As the only designated Monarch City in South Carolina, the City of Greer will soon be home to the Nancy Welch Memorial Butterfly garden.

Planned for Greer City Park, the garden will take shape with funds from the Make Greer Great Grant.

The project was organized by the garden clubs in Greer with a goal of giving butterflies, bees, and other local pollinators a place to survive and thrive.

“We are working on getting a butterfly bench. It’ll be big. It’s white and it’s heavy and it’s beautiful,” said Donna Yarborough, President of the Greer Council of Garden Clubs (GCGC).

Greer Middle College Charter High School (GMC) is partnering with the Greer Council of Garden Clubs to plan and maintain the garden plot.

“We’re thinking about putting huge pavers in here with mondo grass in between so that you can walk up to the bench and take a picture, whatever,” Yarborough said. “Then, we will have all of this planted in really pretty kind of pinks, that sort of thing. It will change in the seasons. We’ll put in pansies; then, we’ll put in the winter cabbage.”

The garden will be named for Nancy Welch, an Upstate icon and avid gardener, who passed away last year.

“Nancy Welch was a member of the Primrose Garden Club. Just days before she passed away, she did the program. It was on Monet’s gardens,” Yarborough said. “She just did an excellent job. After that, I just decided that we want to start some programs with the city.”

To celebrate Welch’s accomplishments, GCGC, working with Greer City Parks and Recreation Department, will create a memorial garden landscaped with native plants for the butterflies.

“Just received a call from Kristen Welch who said the family so appreciates what the Garden Clubs and the City are doing to honor Nancy,” said Yarborough, who has been in touch with the family. “She wanted me to express to everyone how flattered they felt.”

Nancy Welch’s friends and community members will provide a meditation butterfly bench, and Greer Middle College will adopt the garden as a school project.


At GMC, Principal Fred Crawford and Environmental Science Teacher Keith McCaskill are working with the city and garden clubs to maintain the garden.

“To make it educational, each plant will have the names of the plant because there’s one plant that no one’s ever seen,” Yarborough said. “It’s called Turk’s cap. It is the neatest.”

“So, it’s an education place as well as memorial and butterfly garden,” Yarborough said.

Last Thursday, Yarborough met McCaskill and Renee Craddock, parent, at the garden site in order to plan the layout.

“When my kids were going to Shannon forest, we did a garden there,” Craddock said. “They went to another christian school, Blue Ridge Christian Academy, we did one at that school as well.”

McCaskill, Environment Science Teacher and Master Gardener, knows Yarborough through a few different avenues, including the Master Gardener program as well as the school.

“I’m presently working on a weed unit with them (his students) so that they can identify what a weed is.
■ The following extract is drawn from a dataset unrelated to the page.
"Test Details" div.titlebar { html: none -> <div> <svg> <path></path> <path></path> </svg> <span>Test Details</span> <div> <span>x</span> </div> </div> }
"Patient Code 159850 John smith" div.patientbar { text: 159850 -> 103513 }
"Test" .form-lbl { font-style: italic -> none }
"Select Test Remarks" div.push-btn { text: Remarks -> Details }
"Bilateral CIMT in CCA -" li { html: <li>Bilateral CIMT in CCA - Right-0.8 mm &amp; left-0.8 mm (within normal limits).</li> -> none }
We’re looking at winter weeds right now,” McCaskill said. “We’re in the process of getting some raised beds, and we’ll do a whole soil unit, so I try to do things that are going to help them and hopefully empower them to have their own garden.”

“I’ve had some kids who’ve decided to start their own little garden because of what they were taught in my class,” he said. “We aren’t just sitting here worried about the global issues; this is real life; this is how it applies and how you can make a difference.”
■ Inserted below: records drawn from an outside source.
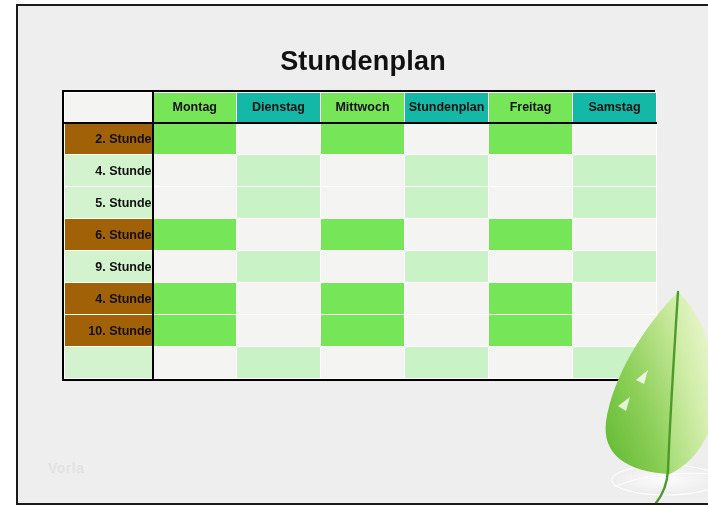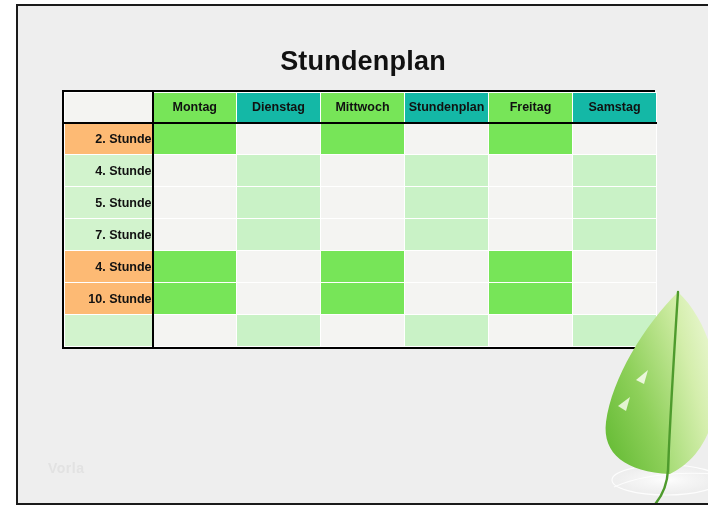"2. Stunde" td.row-label.plain { background: #fdba74 -> #a16207 }
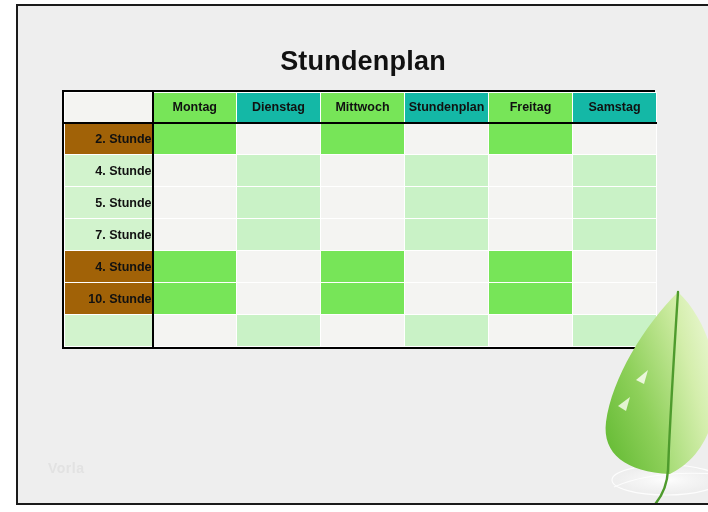"6. Stunde" tr { html: none -> <tr> <td>6. Stunde</td> <td></td> <td></td> <td></td> <td></td> <td></td> <td></td> </tr> }
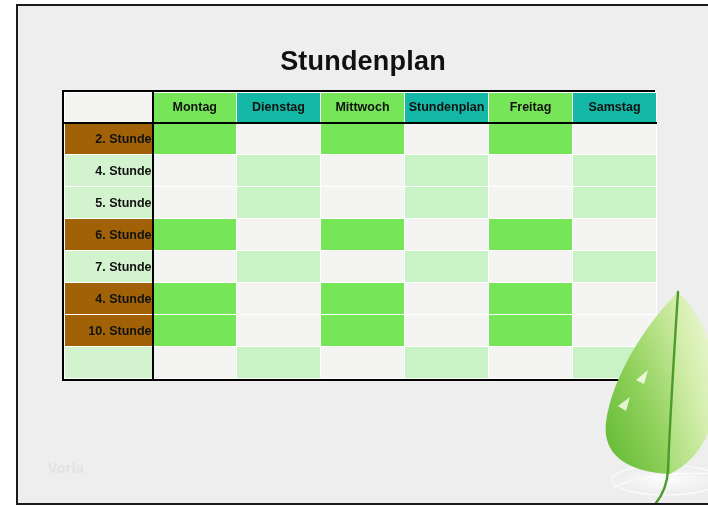"7. Stunde" td.row-label { text: 7 -> 9 }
The environmental students will learn in a real world setting and earn service hours for their participation.

“Our students have to volunteer basically 50 hours a year of community service,” McCaskill said. “This would be an excellent opportunity for them to be able to do some things and get their volunteer hours in.”
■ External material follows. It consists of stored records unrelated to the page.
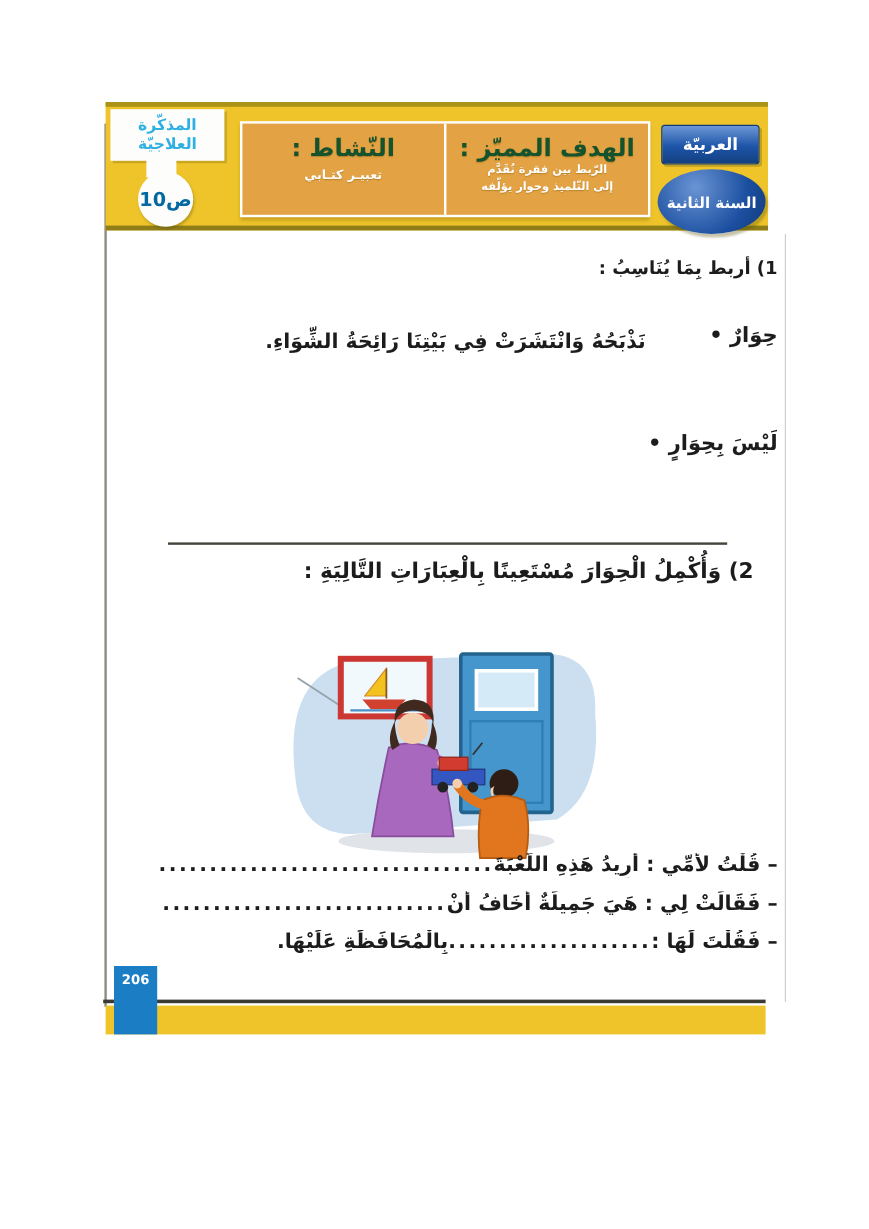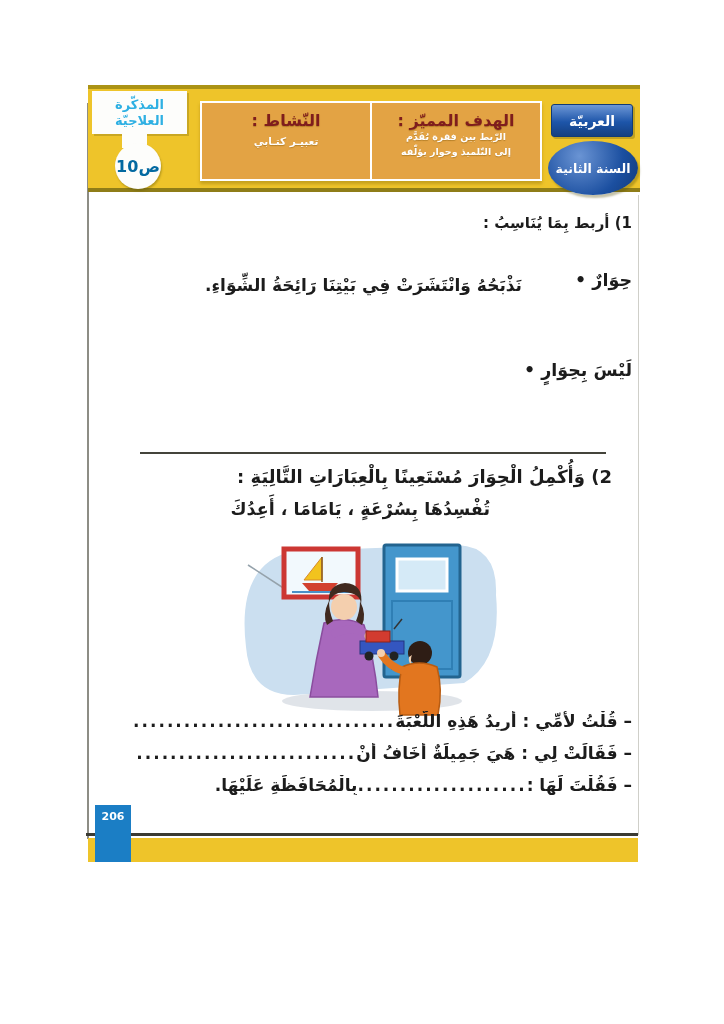"المذكّرة العلاجيّة" .scan { padding-left: none -> 16px }
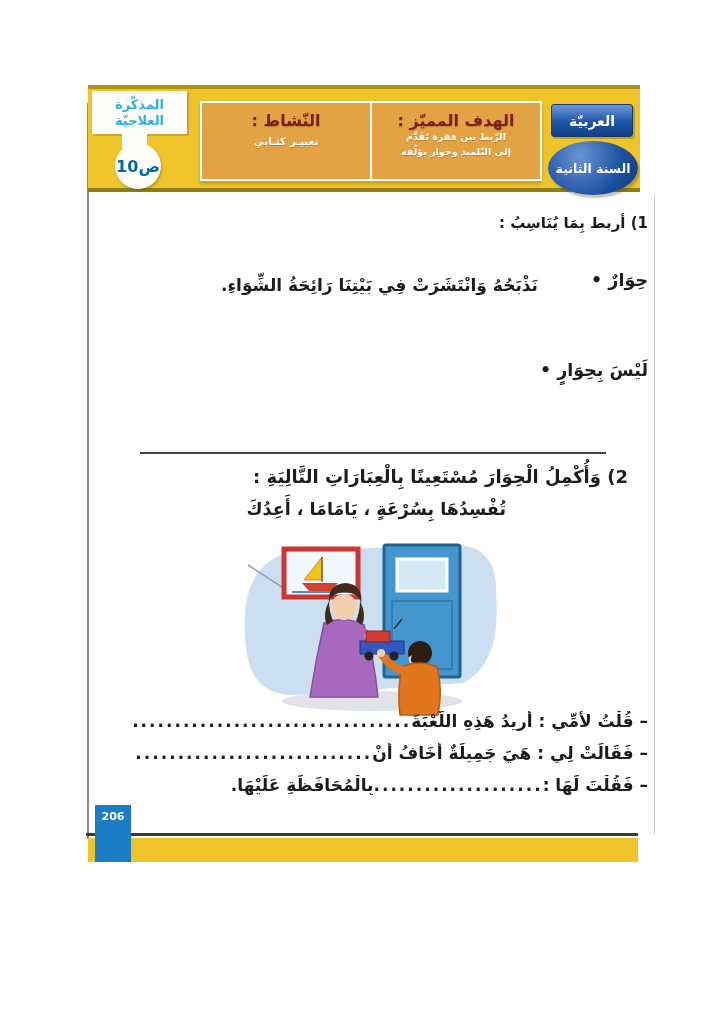"النّشاط :" .cell-title { color: #7f1d1d -> #14532d; font-size: 16px -> 20px }
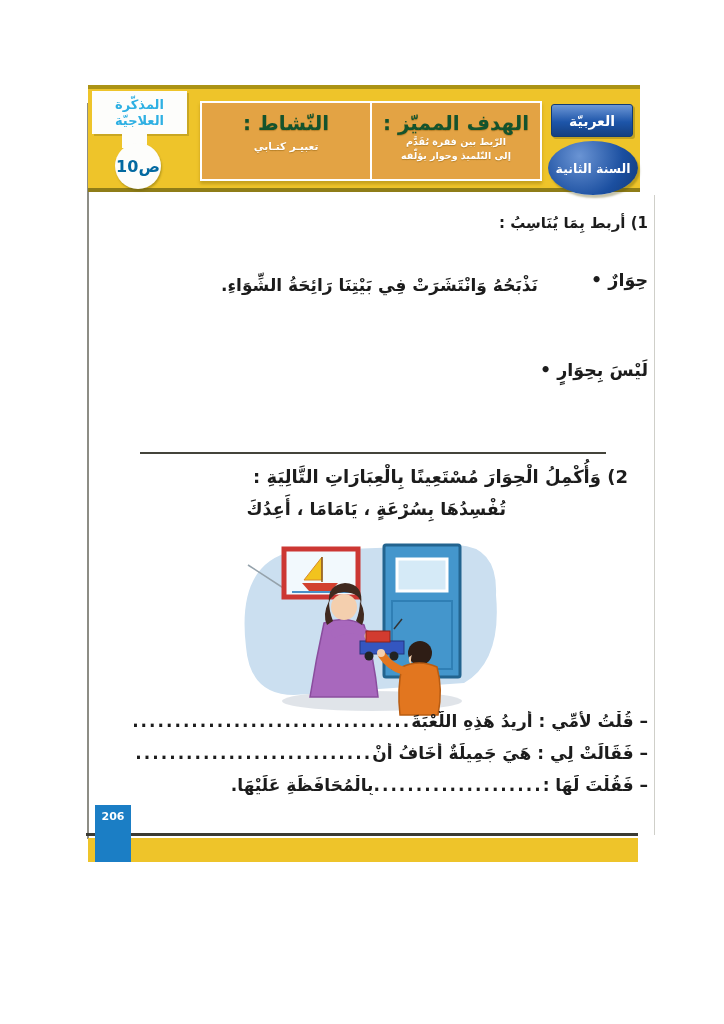"تُفْسِدُهَا بِسُرْعَةٍ ، يَامَامَا ،" div.ar { html: <div>تُفْسِدُهَا بِسُرْعَةٍ ، يَامَامَا ، أَعِدُكَ</div> -> none }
As a requirement for graduation, students have to do 50 service hours a year or 200 prior to graduation.

“This will fulfill that requirement; plus, it gives them a way to give back to the community,” said GMC Principal Fred Crawford.

“It’s hands on experience when you’re looking at an environmental science class,” he said. “It fits well with the curriculum as well.”

Crawford has worked with both Yarborough and Nancy Welch; he produced informational and promotions with Welch.

“I knew Nancy, but I didn’t know her well, but when we started doing those shows together with tech channel, I got to know her pretty well,” Crawford said. “We became good friends.”

“A lot of us who’ve been in the Greer community for a while really respected and think highly of Nancy,” Crawford said. “I hope we do a great job.”


Mayor Rick Danner signed up Greer as a Monarch City last year in honor of his mother, who passed away from cancer over 30 years ago.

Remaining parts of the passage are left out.